Look through the material below and copy exactly the lines from the line with "reference: RA-0266 -> RA-4766" to the line with "total: 9936.98 -> 10575.32", those two lines included.

> _Input for this task_:
------------
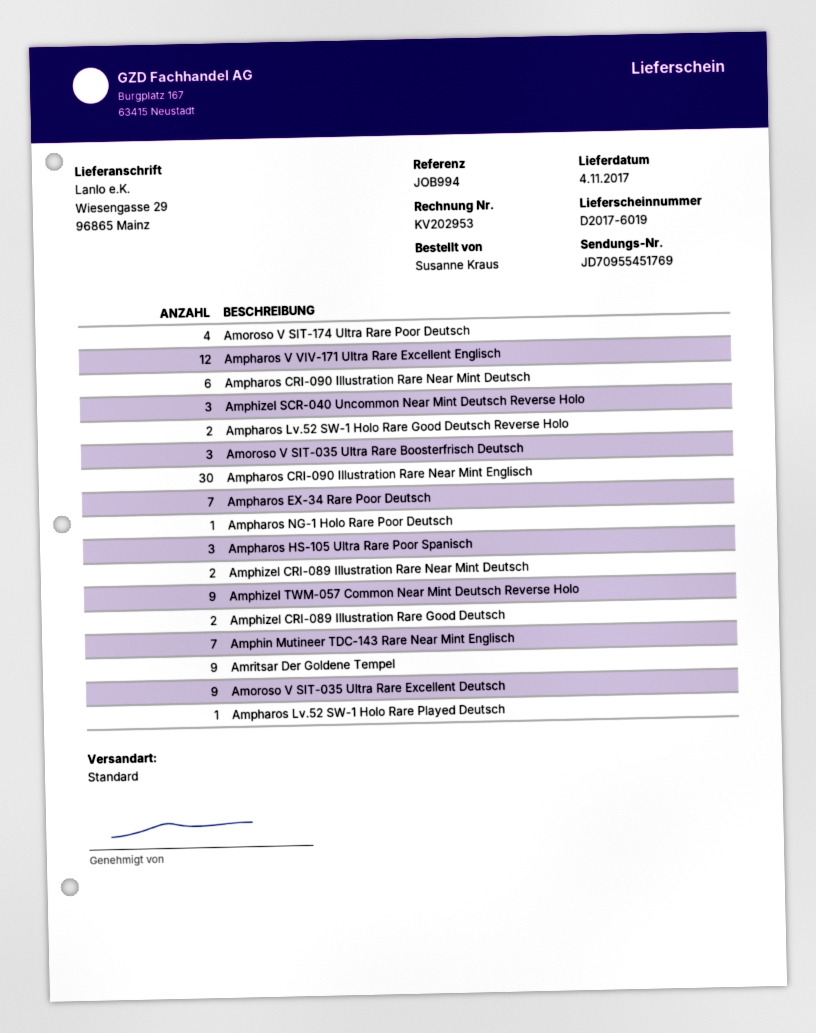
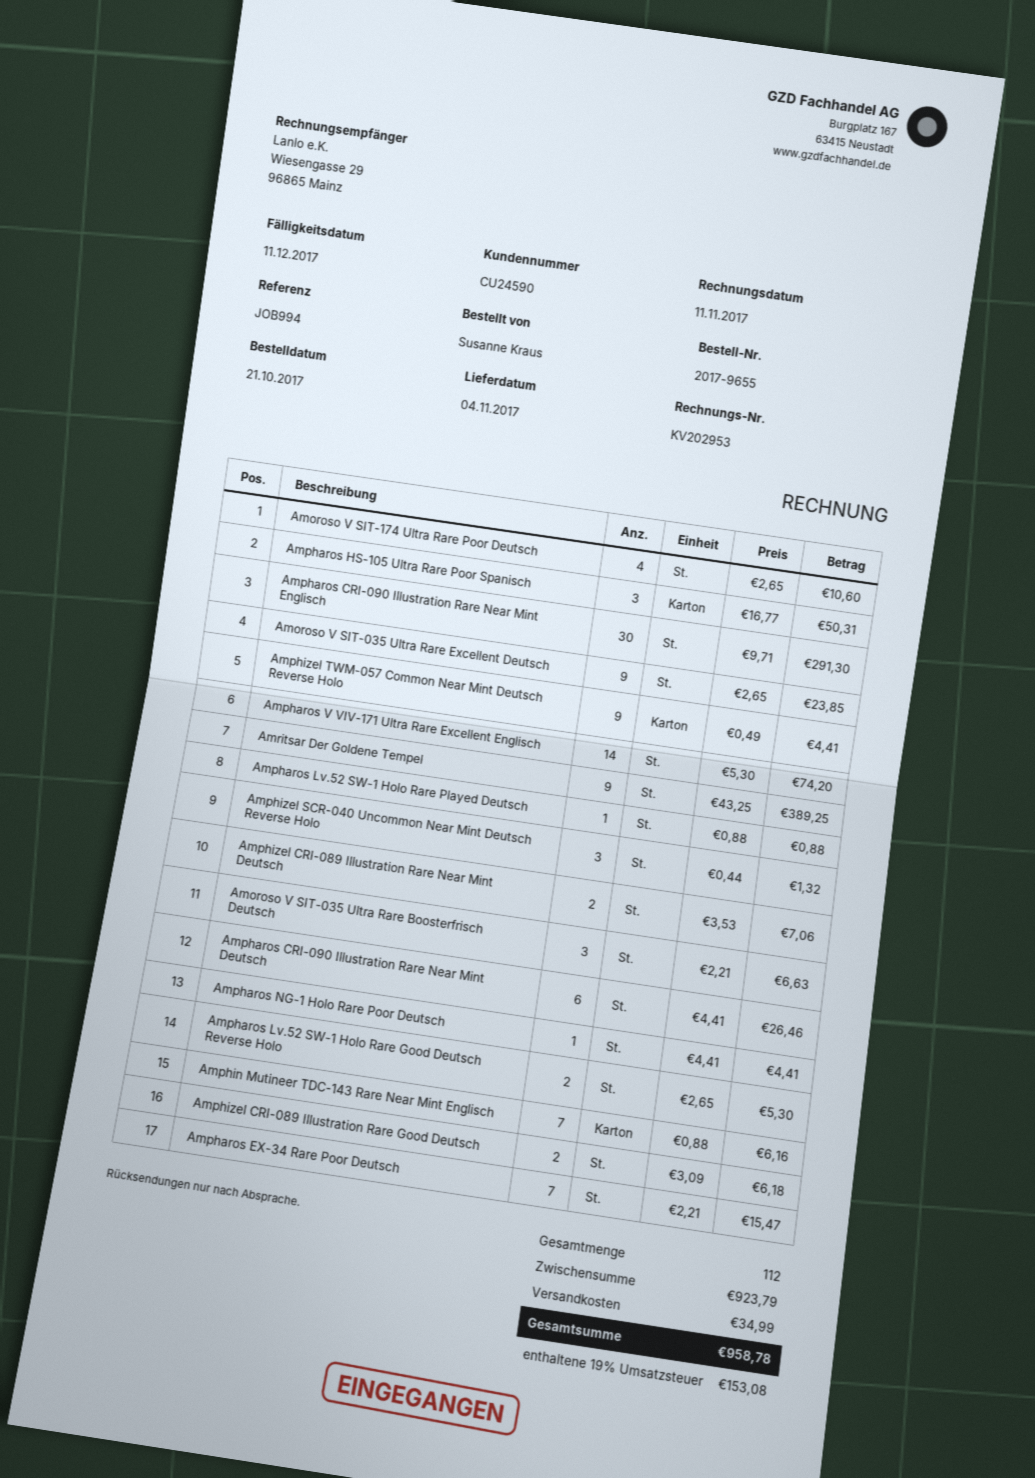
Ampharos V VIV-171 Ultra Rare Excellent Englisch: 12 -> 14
------------
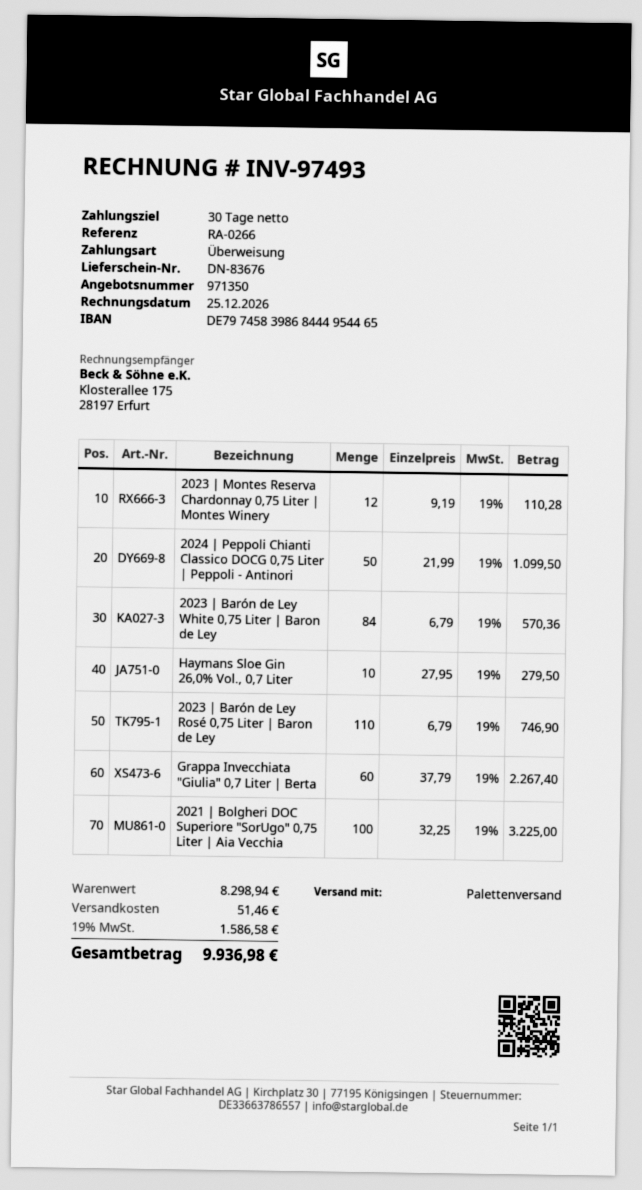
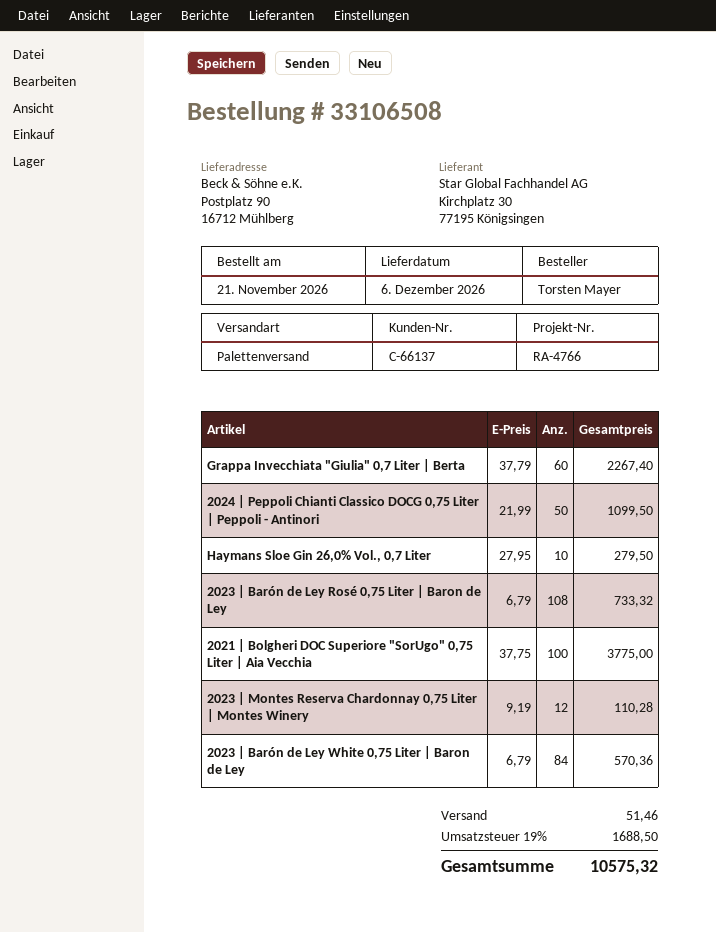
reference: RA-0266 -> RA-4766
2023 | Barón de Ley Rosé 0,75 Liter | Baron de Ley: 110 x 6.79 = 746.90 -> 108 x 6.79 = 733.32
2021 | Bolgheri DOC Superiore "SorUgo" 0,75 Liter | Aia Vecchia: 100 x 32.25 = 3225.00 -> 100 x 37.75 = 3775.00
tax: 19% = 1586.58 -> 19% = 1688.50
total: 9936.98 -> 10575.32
------------
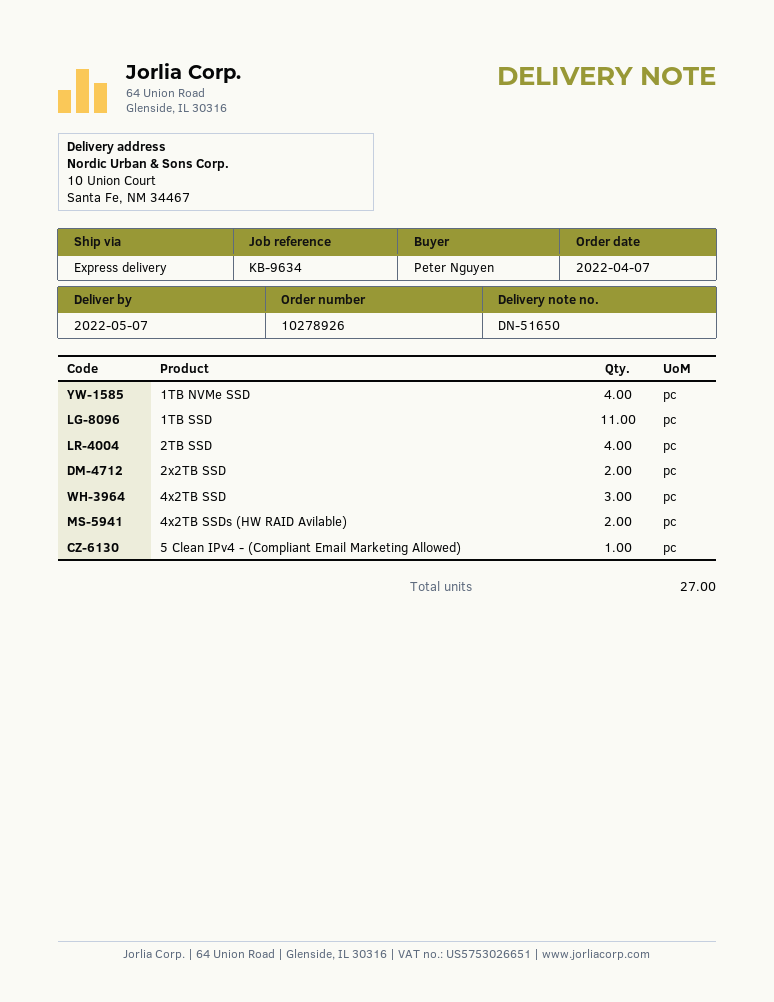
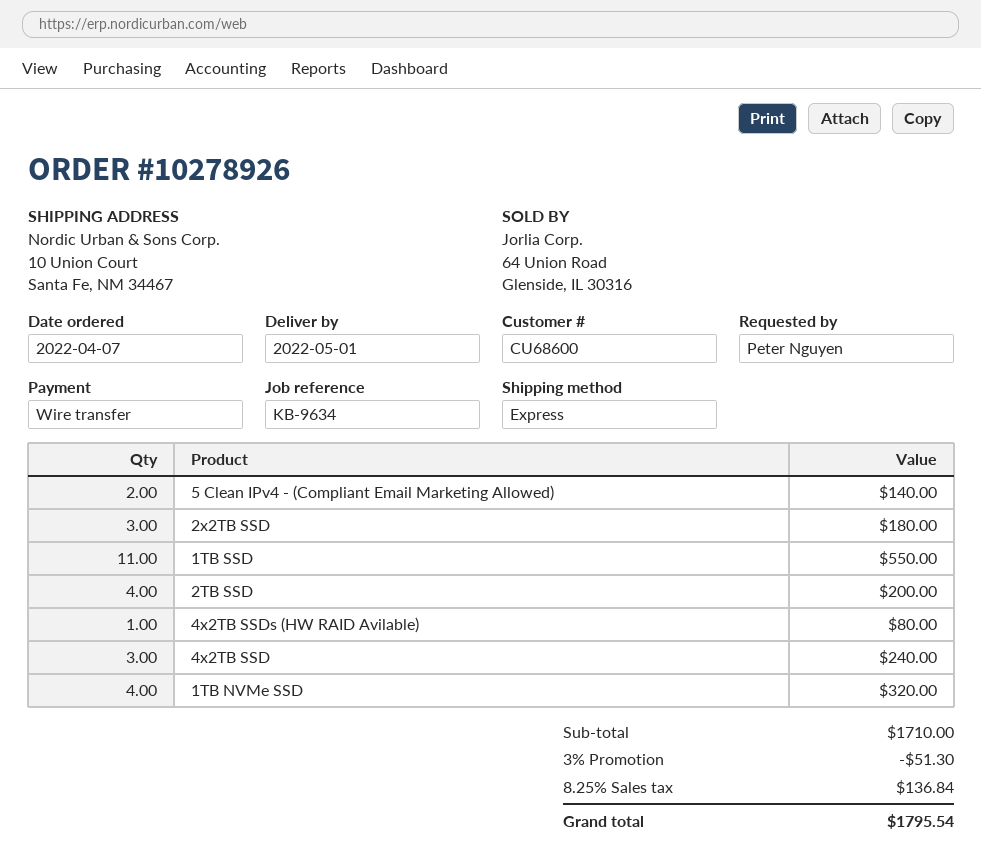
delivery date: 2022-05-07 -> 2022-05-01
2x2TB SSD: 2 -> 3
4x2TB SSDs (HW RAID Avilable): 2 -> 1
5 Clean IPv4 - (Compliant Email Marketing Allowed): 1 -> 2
------------
> _Solved problem_:
reference: RA-0266 -> RA-4766
2023 | Barón de Ley Rosé 0,75 Liter | Baron de Ley: 110 x 6.79 = 746.90 -> 108 x 6.79 = 733.32
2021 | Bolgheri DOC Superiore "SorUgo" 0,75 Liter | Aia Vecchia: 100 x 32.25 = 3225.00 -> 100 x 37.75 = 3775.00
tax: 19% = 1586.58 -> 19% = 1688.50
total: 9936.98 -> 10575.32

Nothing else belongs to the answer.